• Semi-Cécité

    Claqué.

    Mal au dos.

    Mal à la tête.

    Mal au cœur.

    Je rentre d’une journée de 10 heures. Fatigué .Ma gamine est même pas là. Pas de cœur. En train de se faire sauter. Et ma table, ma table à moi, elle est vide, elle est froide. J’sais pas pourquoi je les ai fait, moi, ces mangeurs de vie. Me sucent jusqu’au sang, me prennent tout ce pourquoi je ne m’arrête jamais de bosser comme une bête. Et derrière ils veulent même pas te voir, oublient de te dire bonjour, mangent même pas le repas que t’as passé trois putain d’heures à préparer, par contre ton fric, ils te le boufferaient tout entier si tu les laissais faire. Bande d’ingrats.

    Celle qui me reste fait encore du bruit, elle pourrait pas…

    Merde, arrête de me pousser ! Même dans mon lit on veut plus de moi. Merde, j’existe moi aussi.

    Claqué.

    J’aimerais juste dormir. Oublier et fermer ces yeux qui me brûlent.

    Mal au cœur.

    Bon, toi t’as intérêt à ramener ton cul dans ton lit avant que je doive me lever.

    « Vas te coucher maintenant et ferme là ! »

    Tiens, ma gamine doit être en train de se faire baiser. En ce moment même. Ça viendra aussi pour l’autre. Ouai, je me serais fait castrer si j’avais su. C’est que du malheur. Même si je les aime mes gosses... Par contre elle est en train de me chauffer là, elle peut pas fermer sa grande gueule ! Merde, je me lève dans six heures moi ! Je sors d'une longue journée de boulot. Pour elle, pour qu'elle ait un toit sur sa tête et un truc dans le ventre. Mais rien à foutre, laisse tomber, elle en a rien à foutre !

    « -Allô ? Ah c’est toi… Si si ça va, c’est juste que tu tombes un peu mal, j’allais me coucher et mes parents dorment à côté. Non, attends ! Pourquoi tu m’appelles, tu as une toute petite voix… Encore ton patron qui fait des siennes ? Raconte moi tout ! Mais non, t’en fais pas, je suis là pour toi. Hé, doucement, doucement, pourquoi tu pleures ? La goutte d’eau de trop ? Je comprends, excuse-moi… Raconte-moi tout, je t’écourterai aussi longtemps qu’il le faudra.
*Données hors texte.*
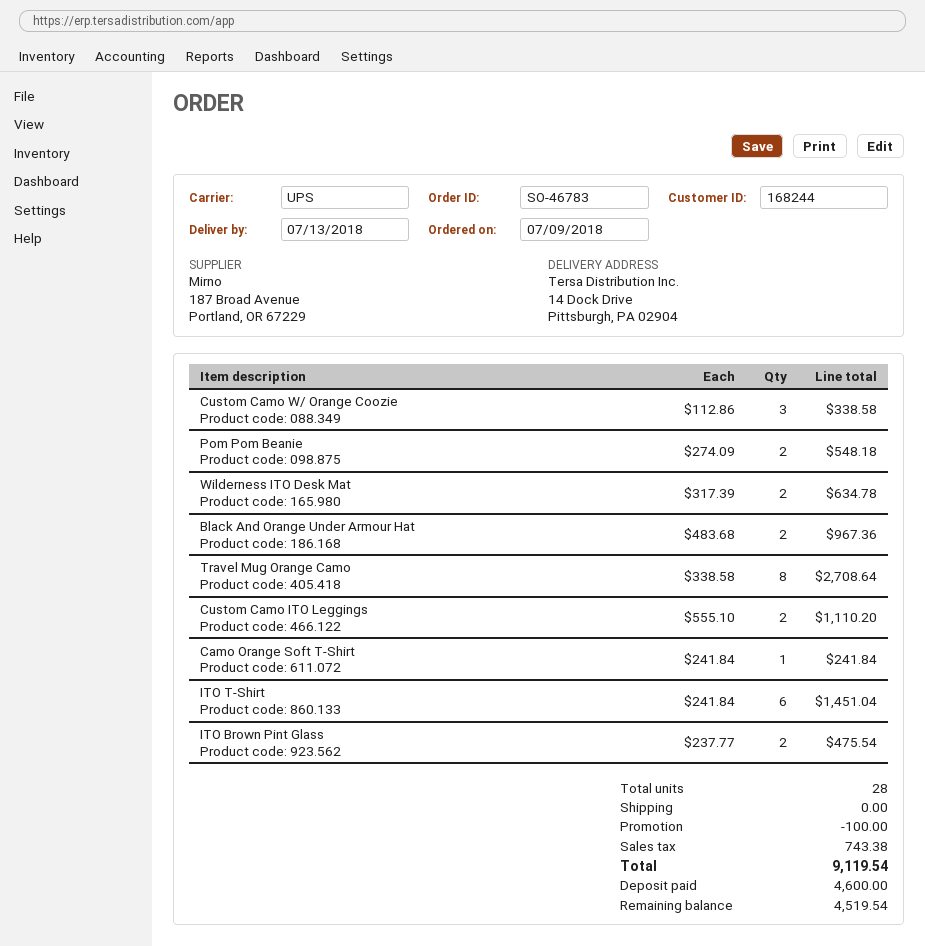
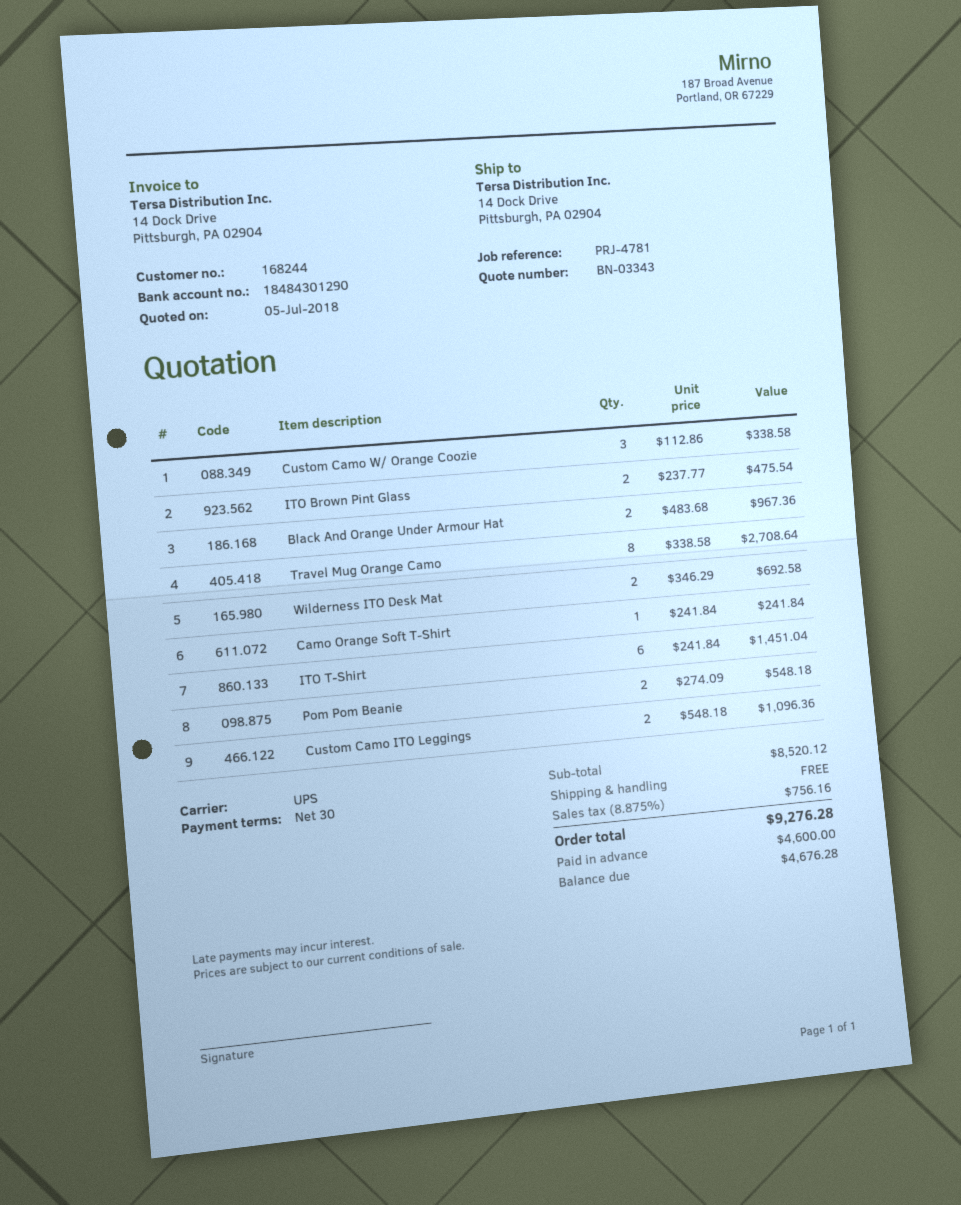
Wilderness ITO Desk Mat: 2 x 317.39 = 634.78 -> 2 x 346.29 = 692.58
Custom Camo ITO Leggings: 2 x 555.10 = 1110.20 -> 2 x 548.18 = 1096.36
discount: 100.00 -> none
tax: 743.38 -> 756.16
total: 9119.54 -> 9276.28
balance: 4519.54 -> 4676.28

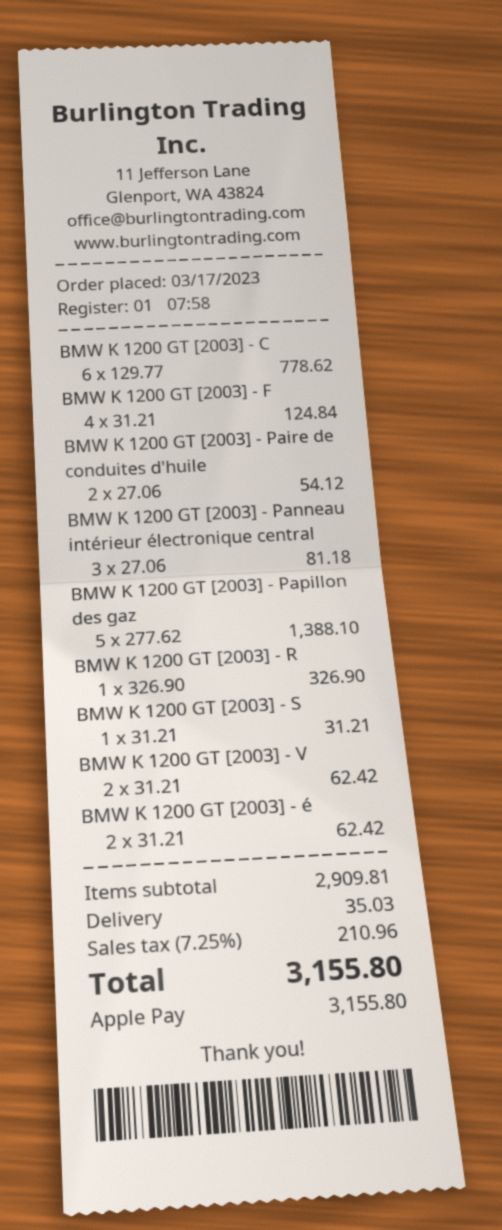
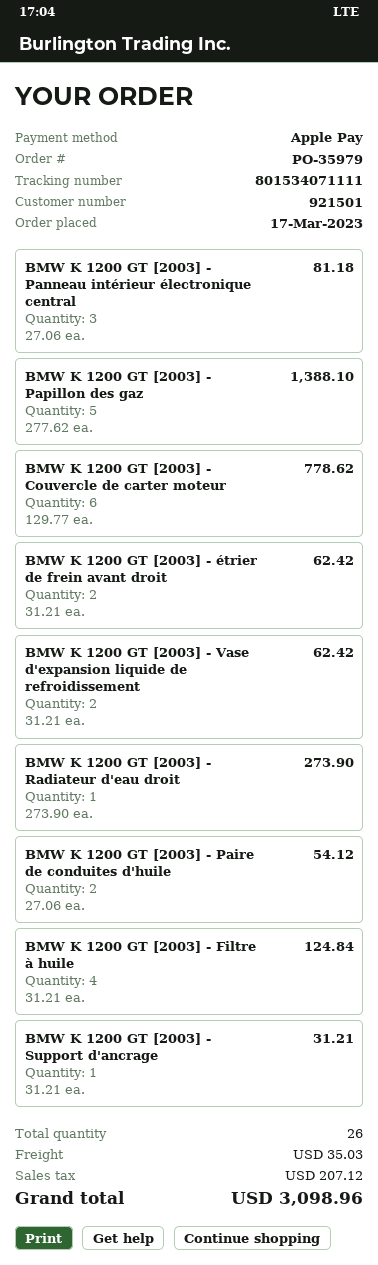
BMW K 1200 GT [2003] - R: 1 x 326.90 = 326.90 -> 1 x 273.90 = 273.90
tax: 210.96 -> 207.12
total: 3155.80 -> 3098.96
    Pourquoi il ne cesse de te rabaisser, la pression des bouclages est déjà assez oppressante pour toi. C’est révoltant, il est ignoble, comment peut-il faire des choses pareilles… Oui, je sais, ton état de fatigue n’améliore rien. Mais il n’y a personne à qui tu pourrais en parler, un supérieur, un collègue…?  Okay, il n’en ont rien à faire et tes camarades te rabaissent et te laissent de côté… Je ne sais pas trop quoi te dire… En tout cas je suis là pour toi ! Ce bruit ? Oh euh, juste mon père, c’est rien... T’en fais surtout pas, mais non, il y a pas de soucis, tu as besoin de parler. Je vais un peu baisser la voix et ça ira.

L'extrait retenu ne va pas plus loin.